-
FREEDOM FENDERS
There is a new (to me) product advertised in the April Sail Mag on the bottom right of p.105. Called "Freedom Fenders," the company claims these fenders will not pop of pilings. This may be the answer to Peter's quest. Check 'em out at www.freedomfenders.com
-
I bet this is a stupid question: but how do you get the freedom fender to line up on the piling? Or the six pilings. In a blow. They'll go the way of freedom fries.
Better idea is to lash 8 or ten to the piling.
-
I may have missed something on their website, but those things look pretty big - even for smaller boats. I don't know about their utility where locker space is at a premium.
Then there is the issue of cost. My two 50" white oak fender boards (and the white oak is a beautiful wood, and so nice to work with) will cost less than $100 ($44 for the rubber molded ends, $26 for the oak, perhaps $10 for the lines, shock cords, stain and varnish). About $40 each (plus a reasonable amount of elbow grease).
-
you will post some pics, right?
Heard of a type of plastic that the more it gets bashed the stronger it becomes. It may have had something to do with chain wells, but if it comes as sheet material it might be useful to protect the oak.
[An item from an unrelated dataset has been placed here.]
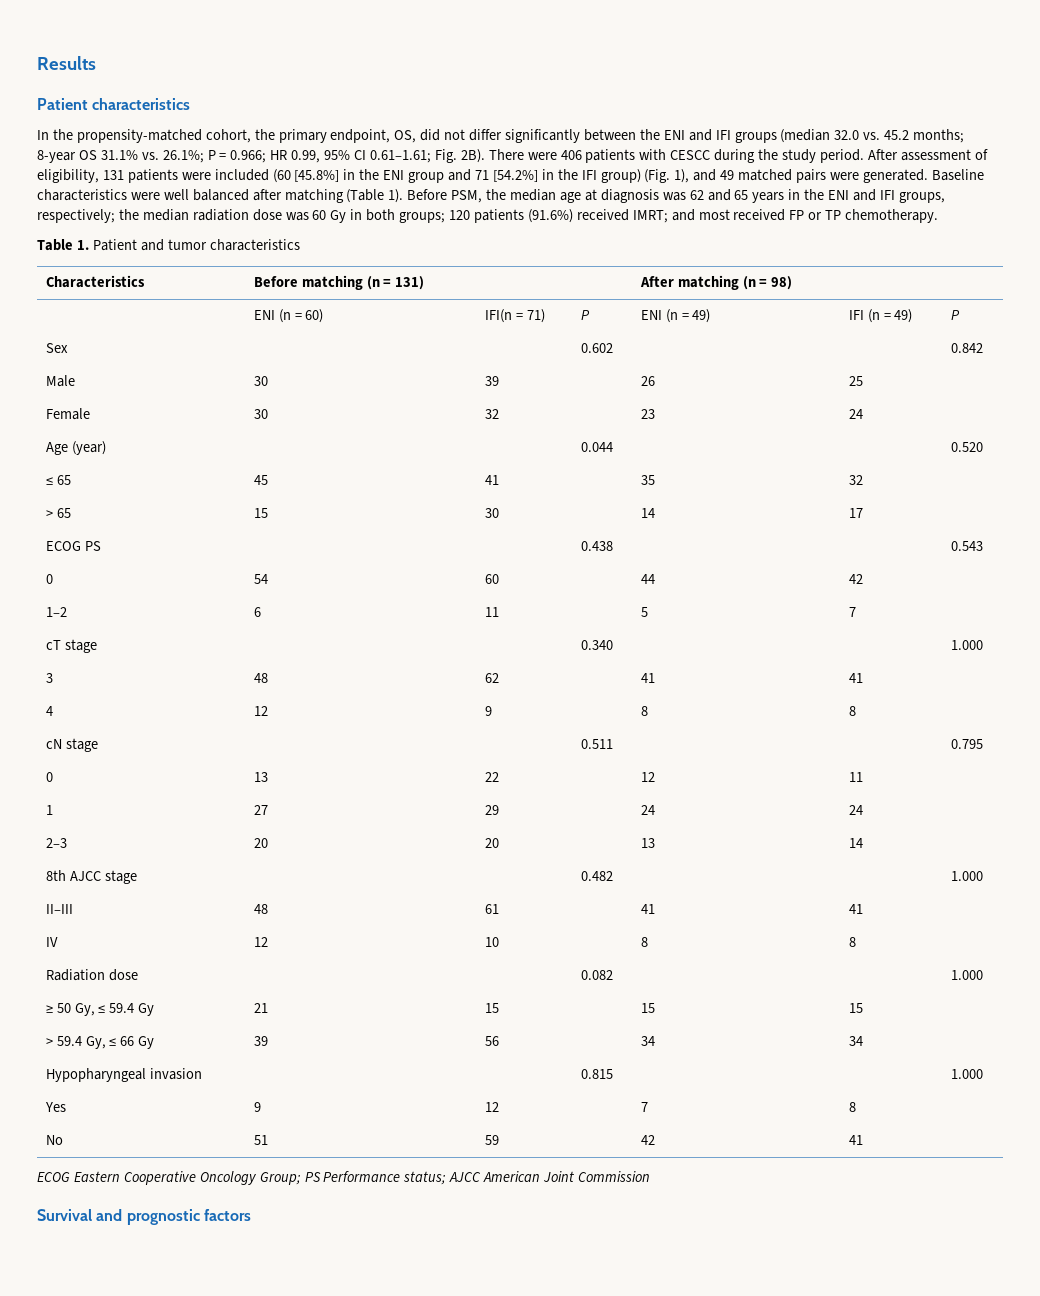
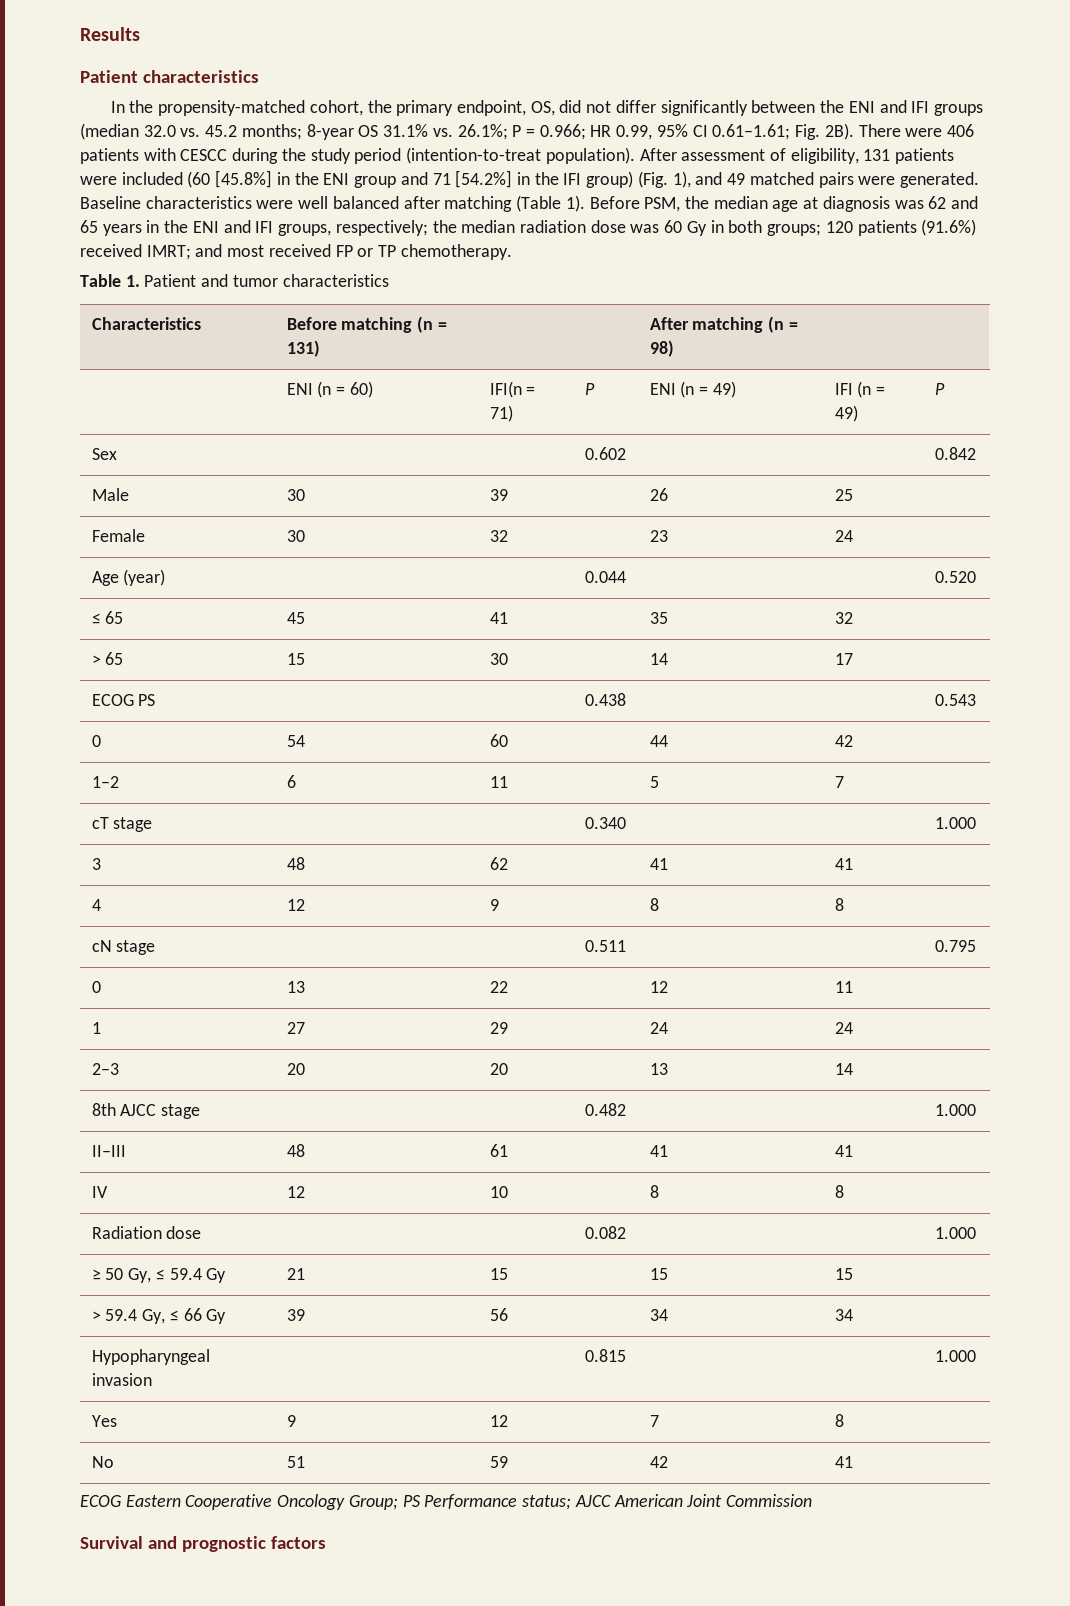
- There were 406 patients with CESCC during the study period.
+ There were 406 patients with CESCC during the study period (intention-to-treat population).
Can't find it on plastics sites.
Hey, lash a couple of those f. fenders together and you got the (very heavy) dingy everybody's been looking for!
-
Looking at some of the Freedom Fender "in use" photos, it appears the FF's can be used as normal fenders as well as wrapping them around a piling. That should eliminate the need for any other fenders on board.
Also from the photos, the key to holding in place around a piling looks like having two fixed mounting points on the boat.
Wonder if these things inflate/deflate? If they did, it would sure reduce the storage space needed.
-
When I get them stained varnished, and the boat in the water, I'll post some pictures.
The water in the Great Lakes has dropped further this year and is expected to be at low water datum. It might even be a record low. The low water could be because of the drought (very little snowpack up north this past winter) or it could be because of all the communities in the Chicagoland area and the ever increasing amount of water they are pulling from the Lake and transferring out of the Lake basin and down the Mississippi waterway. But the low water is a huge concern for shipping as well as pleasure boating.
But getting back to the fender boards, the low water makes the case for their use even more compulsary because the dock decking which is usually used for the fenders to rub against are now several feet above the Ariel deck. The next major issue is how do you get up to the dock from the Ariel deck? A swim ladder may be the way.
-
Drought!?
So that's where all that rain we got this winter came from . I knew it wasn't ours .We haven't had 5 dry day in a row until this week .
Hey Theis , your water is flowing out Chesapeake Bay into the Atlantic . I collected about 5 gallons of it , I can mail it to you if it will help !
-
Hey Mike, water level is no problem for an Ariel. I'll just trim the keel and make it look like a McGregor. As for the water, my apologies. I had assumed we Chicagoans disposed of it through the sanitary canal down the Mississippi . Perhaps the sanitary canal runs out to the east coast instead. My apologies.
Back to the subject of fender boards though, I do want to correct an earlier statement. The fender board guards that are on the end of my fender boards in the making are listed in the West catalog this yyear at $31.49 a pair, not $22 as I had thought Total cost about $50 per fender). I must have gotten them with some sort of discount, or at last year's prices.
The Freedom Fender is also shown on page 623 for $65 each (. The good news is that they can be deflated and rolled up. The bad news is that they are only 26-32 inches long. When those spring lines start streching, the boat can move who knows how much (nylon lines, as I recall are good for a stretch up to 150% of the slack length). That being the case, the fender boards should be as long as possible, and 26-32 inches is not that long. The ones I am building are 50", and if I had the choice, I would make them longer but they would not fit in the lazarette. Another benefit of the wood fenders is that they have weight, and would be less likely, in my opinion, to be walked up on to the deck as the boat rolled.
Also in the West catalog (Page 622) is a 37" non-inflatable flat fender for $75.
-
In the whatever it is worth column: The fender board guards at the end of the fender board are $22.00, not the $31.49 as advertised in the West catalog. The catalog, I found, is mispriced according to a West retail store.